| 29 juin 2005 – L’aide augmente, la dette s’allège et la croissance économique s’accélère en Afrique subsaharienne. Malgré cela, réduire la pauvreté reste un défi d’envergure. C’est le constat du rapport annuel de la Banque mondiale sur l’Afrique. Les Indicateurs 2005 de développement pour l’Afrique (ADI) offrent deux décennies de données détaillées sur les conditions socio-économiques des différents pays africains. La communauté internationale du développement avait décidé de faire de 2005 « l’année de l’Afrique ». Dans ce contexte, ADI 2005 offre l’image d’un continent très diversifié, où des pays qui ont accompli des progrès remarquables côtoient d’autres où il y a stagnation, voire de sérieux retards. La publication de ces toutes récentes statistiques sur le développement en Afrique précède d’une semaine la réunion du G-8 qui a mis la situation de l’Afrique parmi les points importants à discuter au cours de cette réunion. « Il est bien évident que nous avons une obligation morale énorme de prendre d’urgence les dispositions qu’imposent les conditions en Afrique. Il est aussi bien évident que les besoins sont là. Mais on ne peut résumer l’Afrique qu’à ces seuls besoins, aussi importants soient-ils. L’Afrique est en passe de devenir un continent d’espoir » dit M. Paul Wolfowitz, le président de la Banque mondiale Malgré les progrès réalisés, le rapport lance un cri d’alarme : l’expansion rapide du VIH/SIDA, l’anémie de l’aide internationale et des flux d’investissements, la faiblesse des cours mondiaux et le manque d’opportunités commerciales risquent de défaire certains des acquis de ces dernières années.
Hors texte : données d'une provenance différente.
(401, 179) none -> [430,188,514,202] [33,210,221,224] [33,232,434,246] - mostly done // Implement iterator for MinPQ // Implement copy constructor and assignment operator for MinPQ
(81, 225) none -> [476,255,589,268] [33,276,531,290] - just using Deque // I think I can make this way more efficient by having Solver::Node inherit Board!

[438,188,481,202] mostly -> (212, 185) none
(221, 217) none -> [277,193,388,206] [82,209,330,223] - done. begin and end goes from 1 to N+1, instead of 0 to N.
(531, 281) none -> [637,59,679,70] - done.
Les quelques exemples ci-après illustrent la diversité des situations selon les pays : - En Sierra Leone, près de 3 enfants sur 10 n’atteignent pas l’âge de 5 ans, soit 284 pour 1000 naissances, alors que les Seychelles ont un taux de 15 pour 1000 naissances.
- Si le taux d’alphabétisation est de 90% au Zimbabwe, il n’est que de 17% au Niger.
- Le nombre de lignes téléphoniques à poste fixe n’est que de 3 pour 1000 habitants au Libéria, mais de 269 pour 1000 habitants aux Seychelles.
- À peine 22% des éthiopiens ont accès à l’eau salubre, contre 99% des mauritaniens.
- Alors que la plupart des jeunes maliens entre 10 et 14 ans travaillent pour gagner leur vie, le travail des enfants est quasiment non existant en Afrique du sud.
- Le RIN de l’Éthiopie et du Burundi n’est que de 90 $ EU. Bien peu comparé à celui des Seychelles qui atteint 7 350 $ EU.